DE VOLTA AO JARDIM
"Saibam...algumas histórias são apenas estórias...mas os poetas invertem as relações..."
Naquela tarde, mal teve tempo de se despedir do sol, pois fora inadvertidamente colhida por mãos incautas.
O verão já se dispersara...eu sei que sempre sentira certo medo do silêncio do outono e a primavera ainda longínqua... poderia esperar.
Estava acostumada à diversidade daquele jardim., mas sempre que conversava com suas amigas flores, ouvia estórias, e como era rosa, precisava experimentar o amor.
Certo dia , ele lhe apareceu...e passou a freqüentar o seu jardim.
Entreolhavam-se a cada por de sol e ambos passaram a exalar o perfume do desejo.
Ela , ainda desavisada das coisas do coração,nele acreditava, passava as noites em claro, sentia saudades, e já não mais reflorescia como antes...
Ele, acostumado a colecionar rosas, lhe convenceu a partir.Não precisou de muito esforço.
Então certa tarde, sob os raios do crepúsculo do outono,ela inebriou-se de paixão...angariou coragem e abandonou seu solo fértil.
Logo na manhã seguinte, despertou num belíssimo vaso negro, um solitário de porcelana chinesa,esquecido numa cozinha de hotel.

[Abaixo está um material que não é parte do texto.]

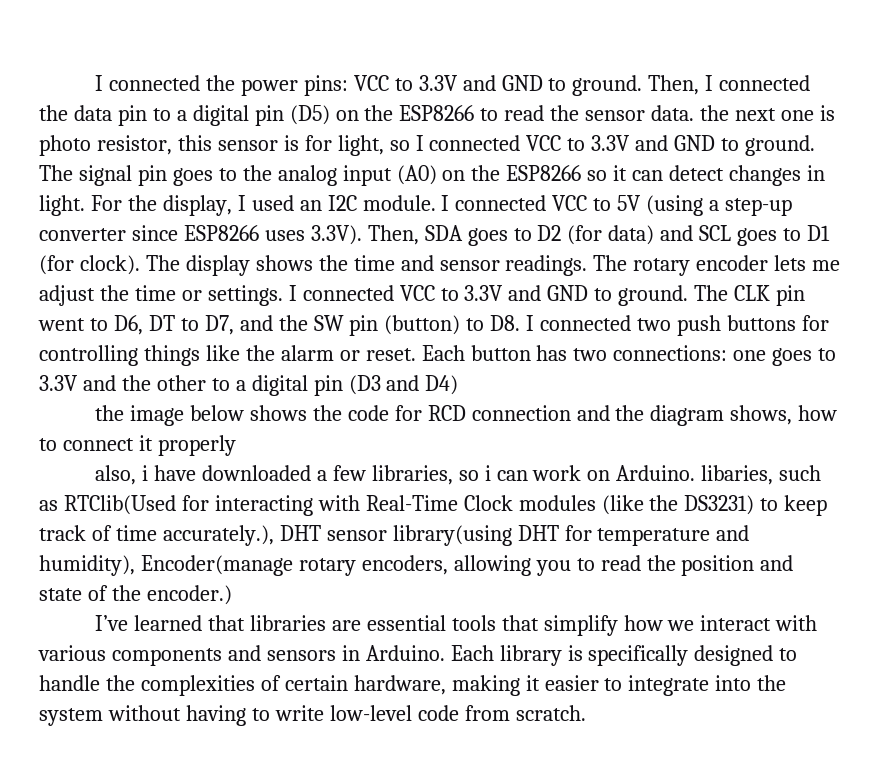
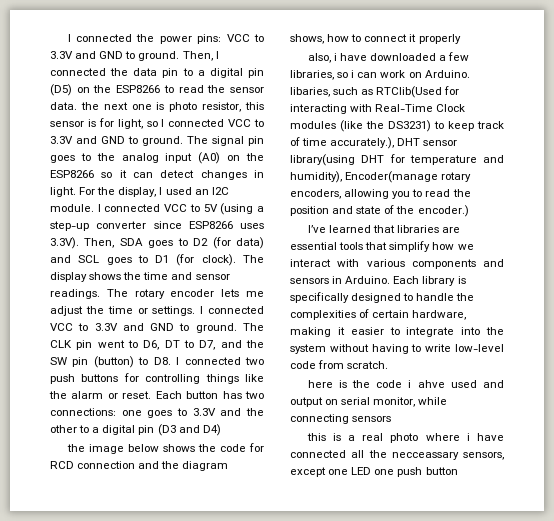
+ here is the code i ahve used and output on serial monitor, while connecting sensors
+ this is a real photo where i have connected all the necceassary sensors, except one LED one push button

Assustou-se.Olhou ao derredor e procurou por ele, mas apenas reconheceu algumas amigas rosas, em pétalas envelhecidas que displicentemente foram se perdendo pelas bordas daquele vaso árido, abandonadas ao chão...
Logo sentiu sede, mas ali, a água era escassa e ela percebeu que jamais conseguiria reflorescer...
-Mas o amor é isto?-pensou. Este espaço tão apertado?
Não demorou a perceber que cometera um engano.
Então, na dor da queda da sua primeira pétala, decidiu que retornaria.
Quem sabe ainda lhe haveria tempo!
Assim, recolheu seu resto de perfume, e na calada da noite, em pleno silêncio... retornou ao jardim.
A primavera me contou que ela voltou a reflorescer, mas quem a olha bem de perto, percebe que a cada florada, lhe falta a mesma pétala...sua eterna cicatriz por ter seguido a ilusão...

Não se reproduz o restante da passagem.